Chalk another one up for media anti-Catholic bigotry.
Syndicated editorial cartoonist Mike Luckovich, working for the Atlanta-Journal Constitution, created a cartoon bashing the Catholic Church for controlling women. The cartoon features a wizened old bishop in a confessional, saying to a woman that “The contraception debate’s about controlling you.” The cartoon has the caption “Confession” at the bottom.
Luckovich’s implied argument is false, of course. Contraceptive access is hardly a problem in America. But the HHS mandate decrees that religious employers be forced to pay insurance companies that pay for birth control. Many that self-insure must essentially pay directly for treatments, including the “morning after” pill.
Contraception is against the teachings of the Catholic Church, and has been since the Church's foundation. By forcing employers to subsidize a product they and many of their employees hold to be immoral, the government is forcing the Church to violate its own beliefs. The contraception debate really is about control – the government trying to control the Catholic Church, not the Church trying to control Catholic women.

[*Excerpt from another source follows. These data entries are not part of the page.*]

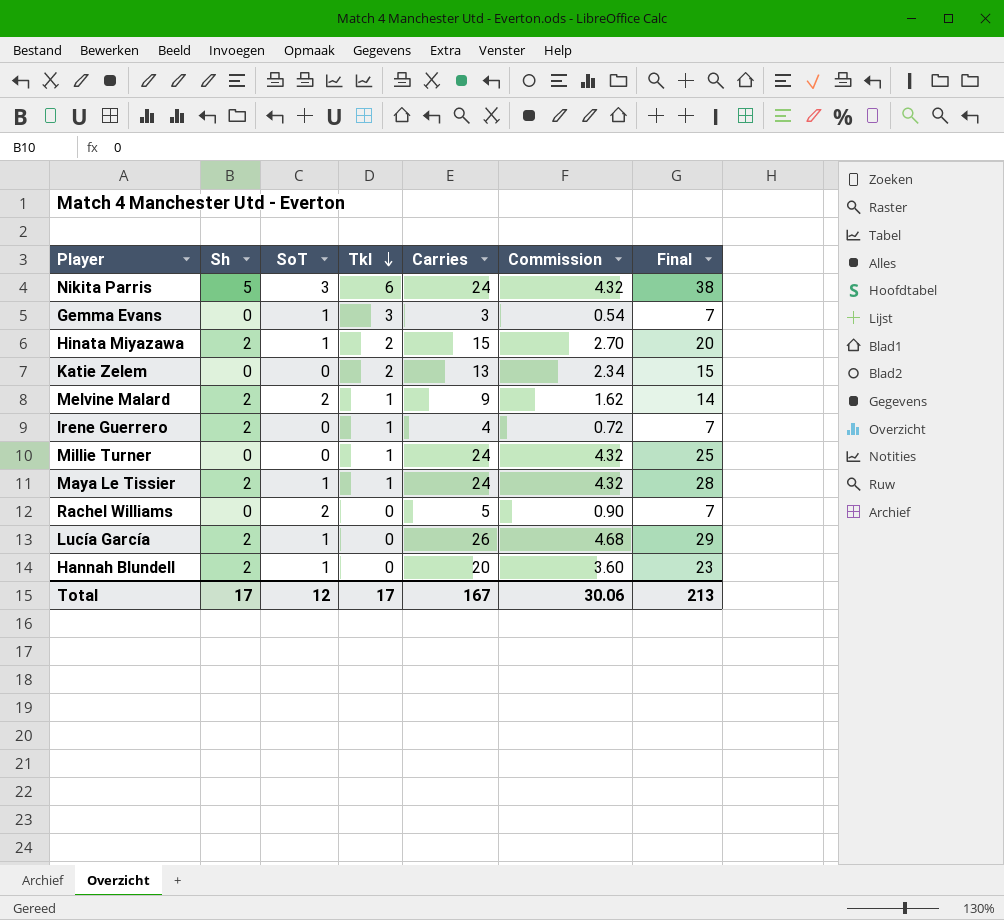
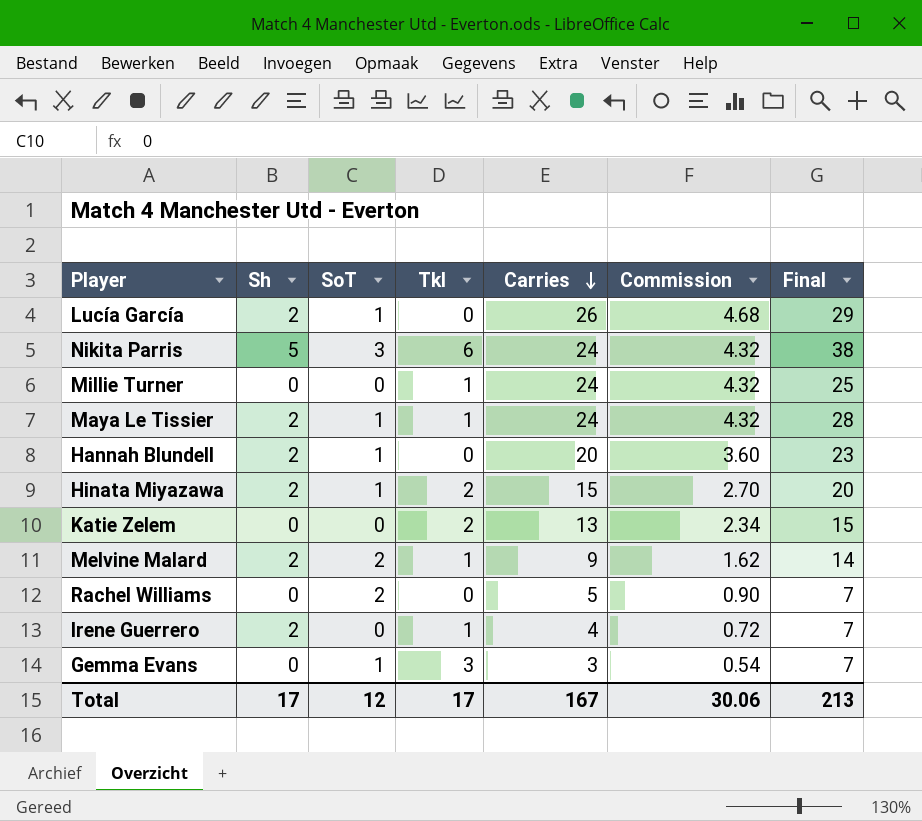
row order: Tkl descending -> Carries descending

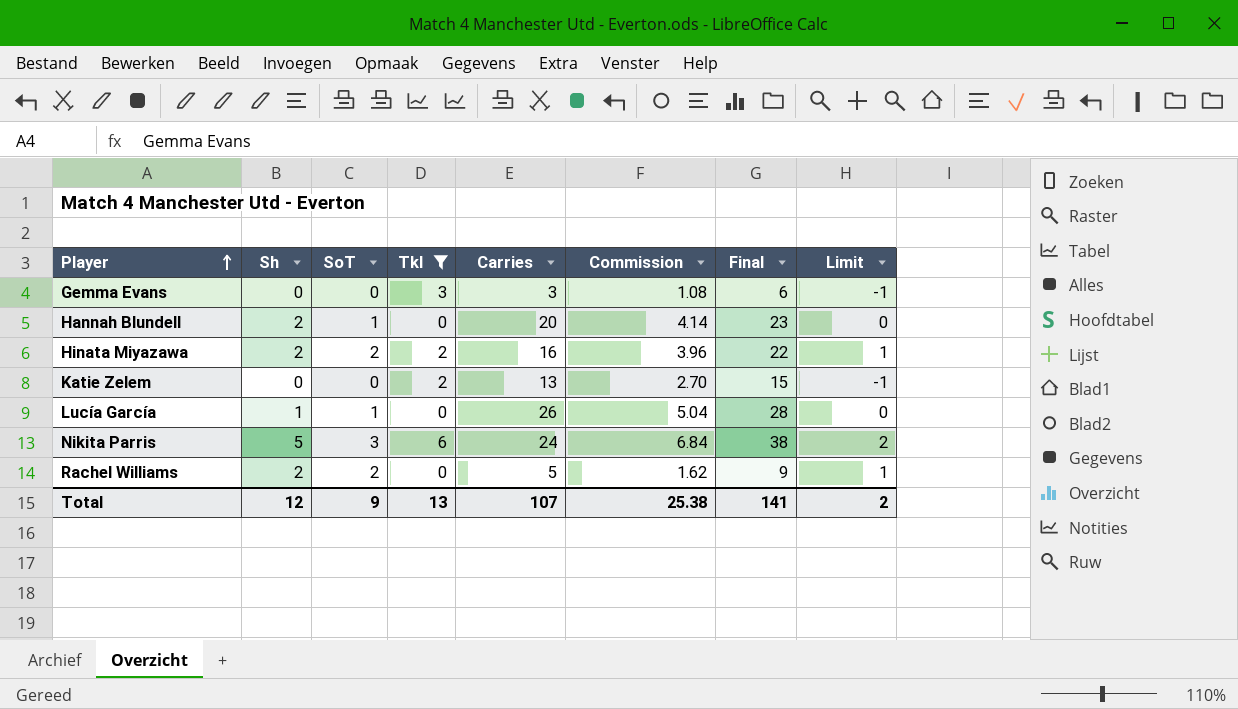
filter: none -> Tkl != 1
row order: Carries descending -> Player ascending
column Commission | formula: [Carries] * 0.18 -> [Final] * 0.18
column Limit | formula: none -> [SoT] - 1
Gemma Evans | SoT: 1 -> 0
Gemma Evans | Final: 7 -> 6
Hinata Miyazawa | SoT: 1 -> 2
Hinata Miyazawa | Carries: 15 -> 16
Hinata Miyazawa | Final: 20 -> 22
Lucía García | Sh: 2 -> 1
Lucía García | Final: 29 -> 28
Rachel Williams | Sh: 0 -> 2
Rachel Williams | Final: 7 -> 9
Total | Sh: 17 -> 12
Total | SoT: 12 -> 9
Total | Tkl: 17 -> 13
Total | Carries: 167 -> 107
Total | Commission: 30.06 -> 25.38
Total | Final: 213 -> 141

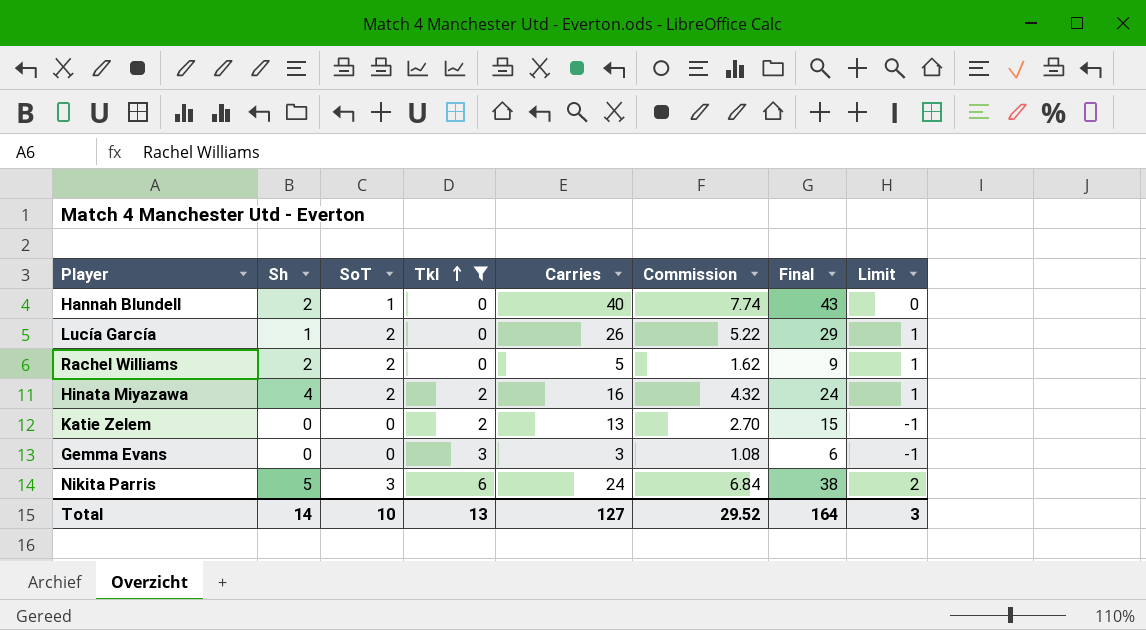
row order: Player ascending -> Tkl ascending
Hannah Blundell | Carries: 20 -> 40
Hannah Blundell | Commission: 4.14 -> 7.74
Hannah Blundell | Final: 23 -> 43
Lucía García | SoT: 1 -> 2
Lucía García | Commission: 5.04 -> 5.22
Lucía García | Final: 28 -> 29
Lucía García | Limit: 0 -> 1
Hinata Miyazawa | Sh: 2 -> 4
Hinata Miyazawa | Commission: 3.96 -> 4.32
Hinata Miyazawa | Final: 22 -> 24
Total | Sh: 12 -> 14
Total | SoT: 9 -> 10
Total | Carries: 107 -> 127
Total | Commission: 25.38 -> 29.52
Total | Final: 141 -> 164
Total | Limit: 2 -> 3

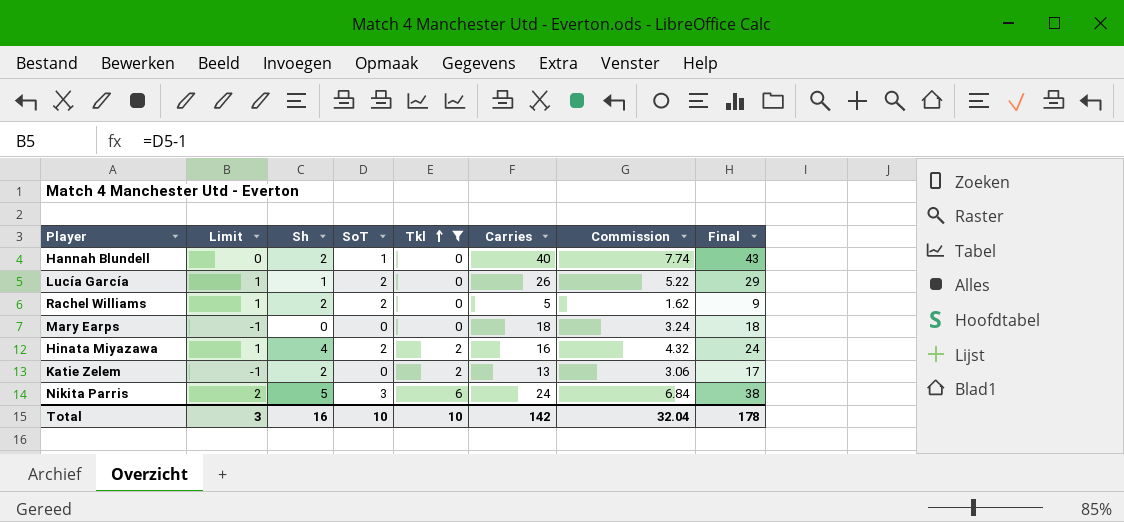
column Limit | position: 8 -> 2
row Gemma Evans: 0 | 0 | 3 | 3 | 1.08 | 6 | -1 -> none
row Mary Earps: none -> -1 | 0 | 0 | 0 | 18 | 3.24 | 18
Katie Zelem | Sh: 0 -> 2
Katie Zelem | Commission: 2.70 -> 3.06
Katie Zelem | Final: 15 -> 17
Total | Sh: 14 -> 16
Total | Tkl: 13 -> 10
Total | Carries: 127 -> 142
Total | Commission: 29.52 -> 32.04
Total | Final: 164 -> 178

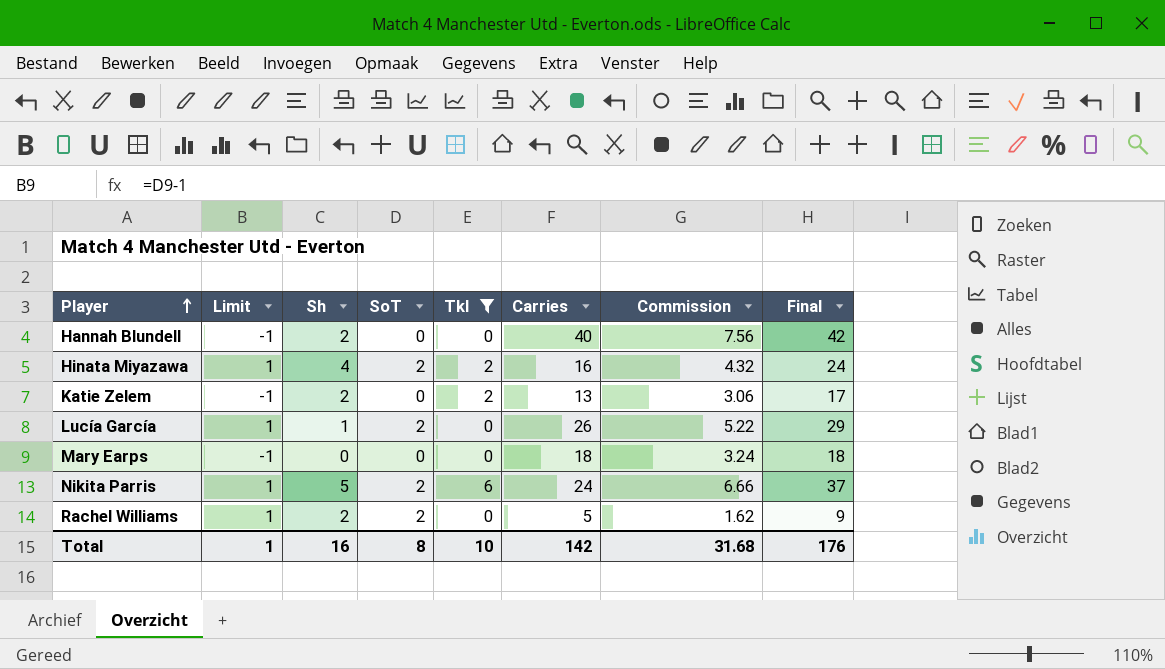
row order: Tkl ascending -> Player ascending
Hannah Blundell | Limit: 0 -> -1
Hannah Blundell | SoT: 1 -> 0
Hannah Blundell | Commission: 7.74 -> 7.56
Hannah Blundell | Final: 43 -> 42
Nikita Parris | Limit: 2 -> 1
Nikita Parris | SoT: 3 -> 2
Nikita Parris | Commission: 6.84 -> 6.66
Nikita Parris | Final: 38 -> 37
Total | Limit: 3 -> 1
Total | SoT: 10 -> 8
Total | Commission: 32.04 -> 31.68
Total | Final: 178 -> 176

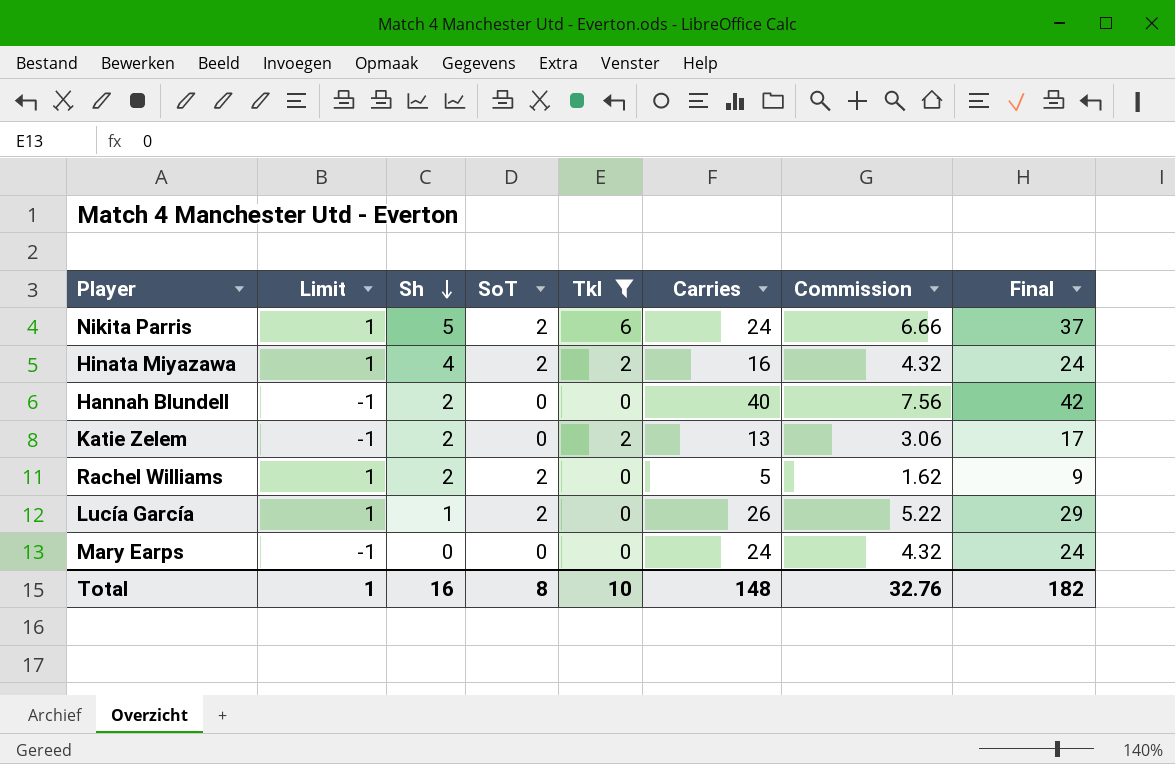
row order: Player ascending -> Sh descending
Mary Earps | Carries: 18 -> 24
Mary Earps | Commission: 3.24 -> 4.32
Mary Earps | Final: 18 -> 24
Total | Carries: 142 -> 148
Total | Commission: 31.68 -> 32.76
Total | Final: 176 -> 182

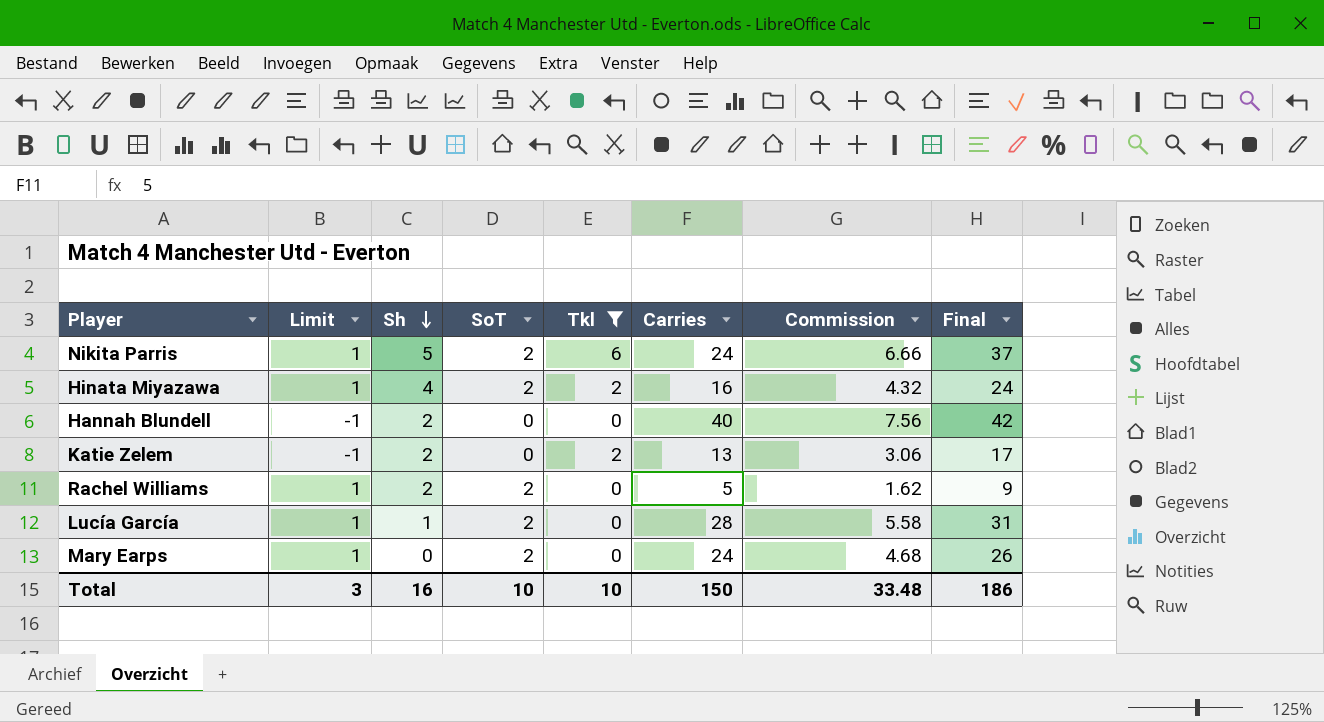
Lucía García | Carries: 26 -> 28
Lucía García | Commission: 5.22 -> 5.58
Lucía García | Final: 29 -> 31
Mary Earps | Limit: -1 -> 1
Mary Earps | SoT: 0 -> 2
Mary Earps | Commission: 4.32 -> 4.68
Mary Earps | Final: 24 -> 26
Total | Limit: 1 -> 3
Total | SoT: 8 -> 10
Total | Carries: 148 -> 150
Total | Commission: 32.76 -> 33.48
Total | Final: 182 -> 186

But Luckovich’s cynical bigotry in depicting the Catholic hierarchy as control freaks is even more troubling than his flawed logic. Would Luckovich’s cartoon have been published, if he had depicted an imam, talking about burqas being designed to control Islamic women? For that matter, would any cartoon featuring Islamic imams in a negative light – as Catholics are frequently depicted – be tolerated?
Somehow, it seems unlikely. But anti-Catholic bigotry is clearly acceptable to newspaper editors.